- How to complete this task
Please tally the lines of the listing that hold the string "Grounded", and reply with that total only.

################

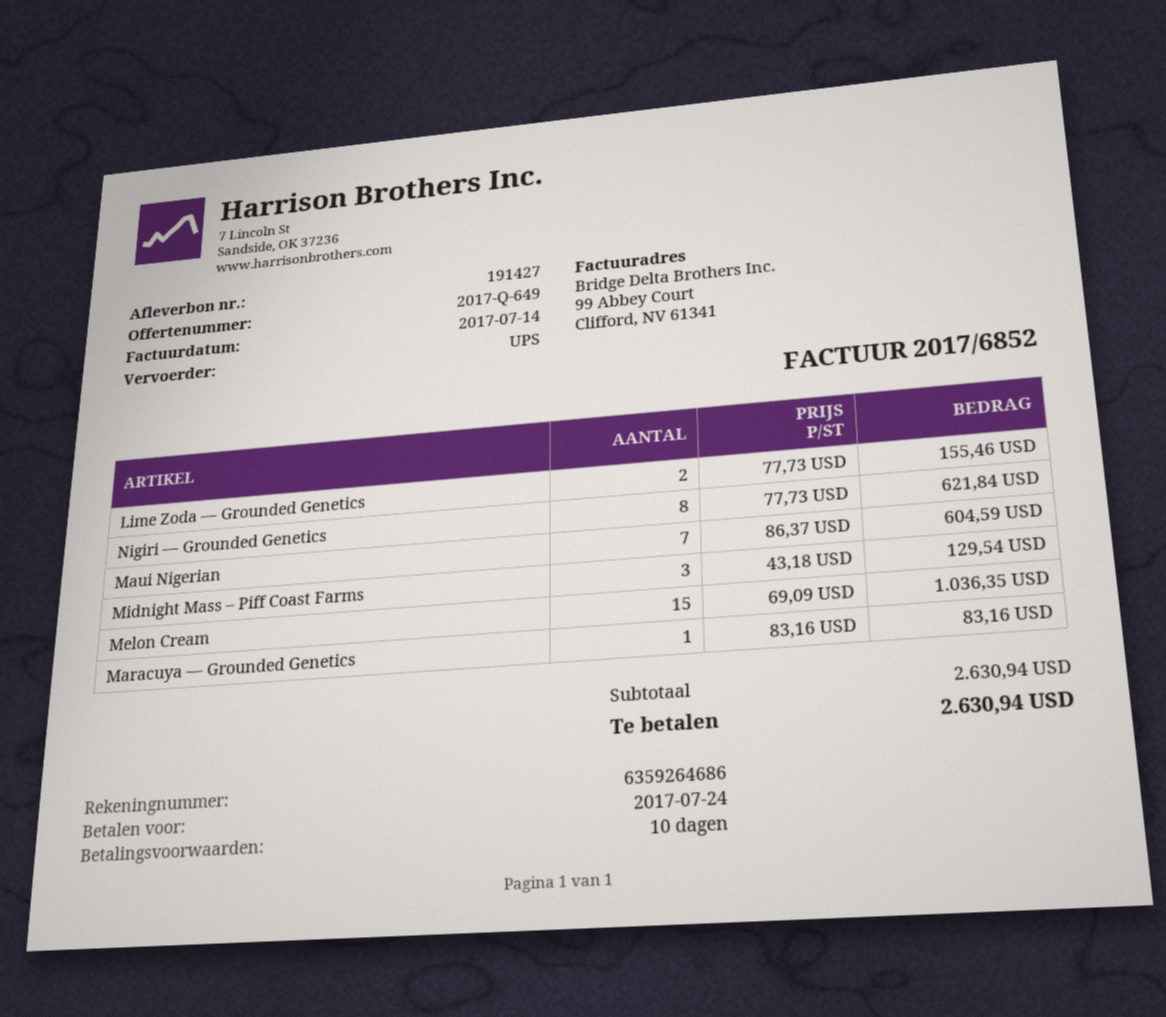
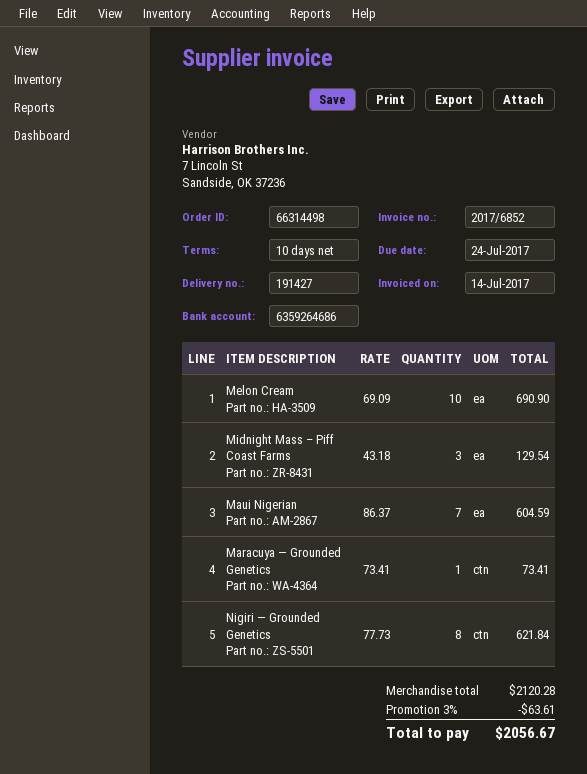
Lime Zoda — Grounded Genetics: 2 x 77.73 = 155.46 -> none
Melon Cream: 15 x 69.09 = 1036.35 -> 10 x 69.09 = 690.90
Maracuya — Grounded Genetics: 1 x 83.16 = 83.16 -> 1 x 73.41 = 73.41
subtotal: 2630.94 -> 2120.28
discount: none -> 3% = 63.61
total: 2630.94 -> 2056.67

################

- Written answer
2